A AstraZeneca apresentou dados a agências regulatórias do Chile para pedir a distribuição emergencial de sua vacina contra Covid-19 no país, e pode receber uma liberação “semanas ou até dias” após uma aprovação de agências regulatórias dos Estados Unidos e do Reino Unido, disse o responsável do governo para as aquisições da vacina à Reuters.
A empresa britânica vem realizando testes de estágio avançado de sua vacina, desenvolvida com a Universidade de Oxford, no Chile, no Brasil, nos Estados Unidos, no Reino Unido e na África do Sul.
O Chile assinou um acordo para comprar 14,4 milhões de doses do remédio, uma quantidade que vacinaria metade deste número de pessoas, ou cerca de 40% da população do país.
O Chile já é um dos mais bem posicionados da região no tocante a acordos de vacina, tendo um contrato de 10 milhões de doses da Pfizer BioNtech, 60 milhões de doses da chinesa Sinovac ao longo de três anos e 7,6 milhões de doses através do esquema de distribuição global de vacinas Covax.
Rodrigo Yáñez, vice-ministro do Comércio chileno a cargo de negociar os suprimentos de vacina do país, disse em uma entrevista concedida na segunda-feira que a AstraZeneca já encaminhou sua documentação ao Instituto de Saúde Pública do Chile (ISP) para solicitar o uso emergencial abrangente da vacina.
Ele disse que a empresa pode utilizar a aprovação de agências regulatórias de saúde estrangeiras de confiança para acelerar a aprovação local.

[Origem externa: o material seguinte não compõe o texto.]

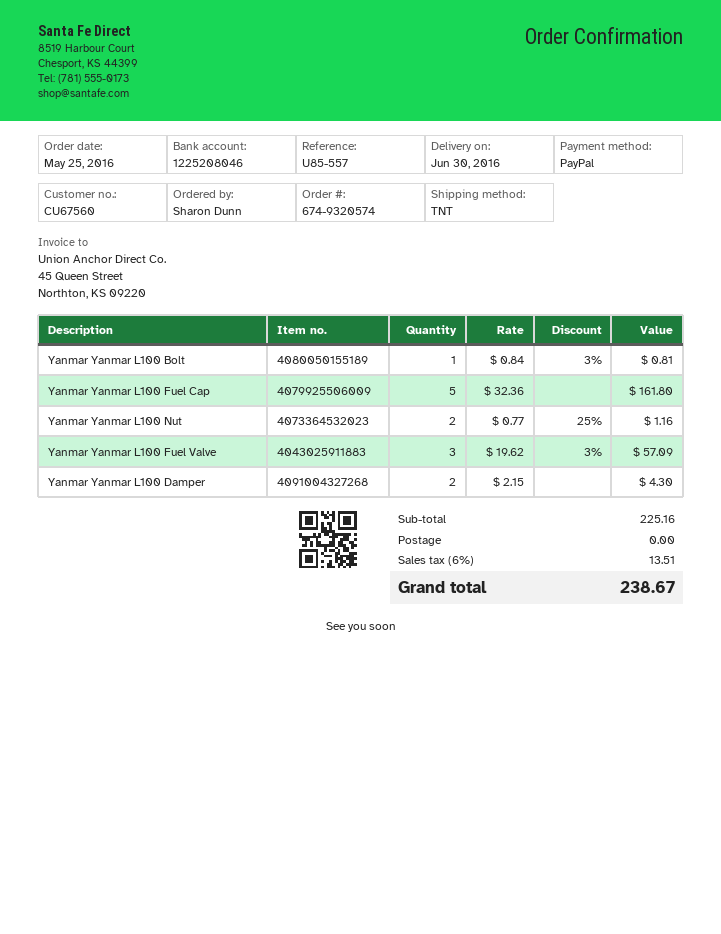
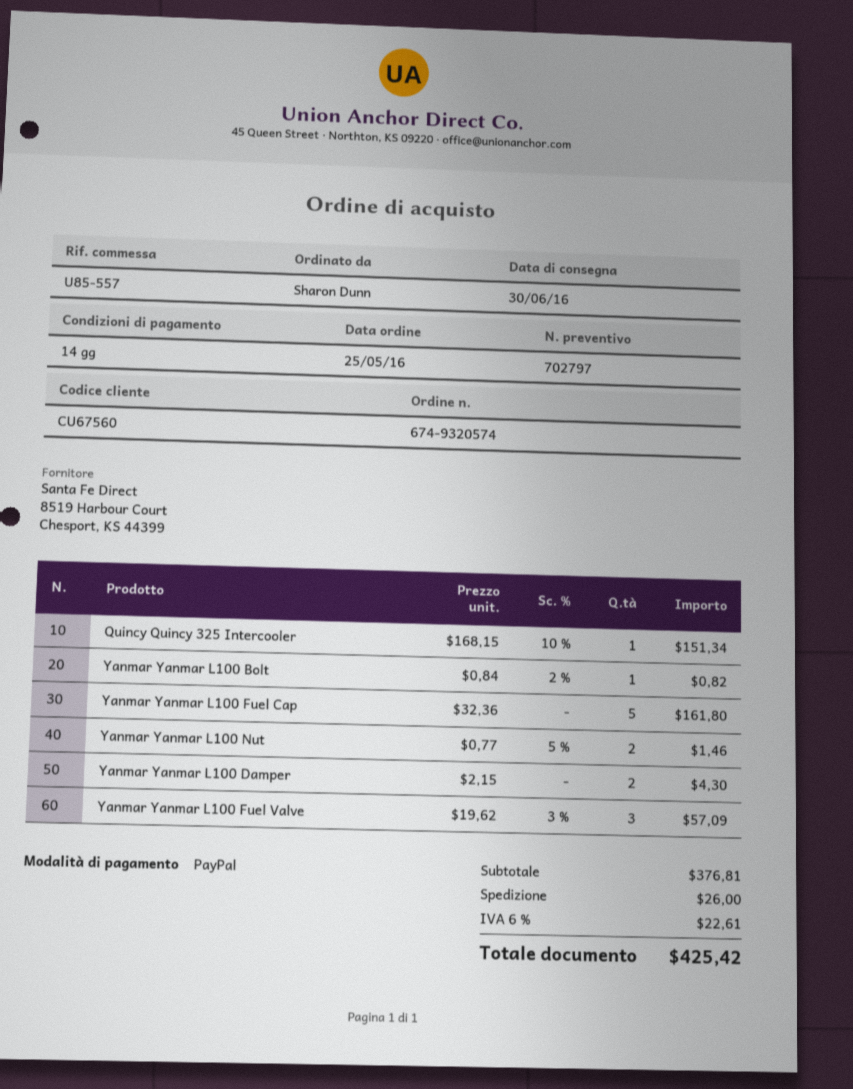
Yanmar Yanmar L100 Bolt: 1 x 0.84 - 3% = 0.81 -> 1 x 0.84 - 2% = 0.82
Yanmar Yanmar L100 Nut: 2 x 0.77 - 25% = 1.16 -> 2 x 0.77 - 5% = 1.46
Quincy Quincy 325 Intercooler: none -> 1 x 168.15 - 10% = 151.34
subtotal: 225.16 -> 376.81
shipping: 0.00 -> 26.00
tax: 6% = 13.51 -> 6% = 22.61
total: 238.67 -> 425.42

A Pfizer Inc e a BioNTech usaram uma aprovação semelhante da Agência de Alimentos e Medicamentos dos EUA (FDA) para sua vacina para obter o aval de agências regulatórias chilenas cinco dias mais tarde, fazendo do Chile o primeiro país sul-americano a começar a vacinar sua população na semana passada.
“Se a agência regulatória do Reino Unido, a Agência Europeia de Medicamentos (EMA) ou a FDA aprovar, o que provavelmente será entre janeiro e fevereiro, a aprovação de uso no Chile pode vir em semanas ou até dias”, disse Yáñez.
O ISP disse à Reuters que a AstraZeneca ainda não fez um pedido de aprovação formal.
“O que tivemos foram reuniões de lobby com o material de apoio apresentado, e uma cooperação fluida para seguir adiante com a análise dos documentos”, disse seu diretor, Heriberto Garcia, acrescentando que a aprovação regulatória do Reino Unido, seu mercado doméstico, seria essencial.
Um porta-voz da AstraZeneca não quis comentar.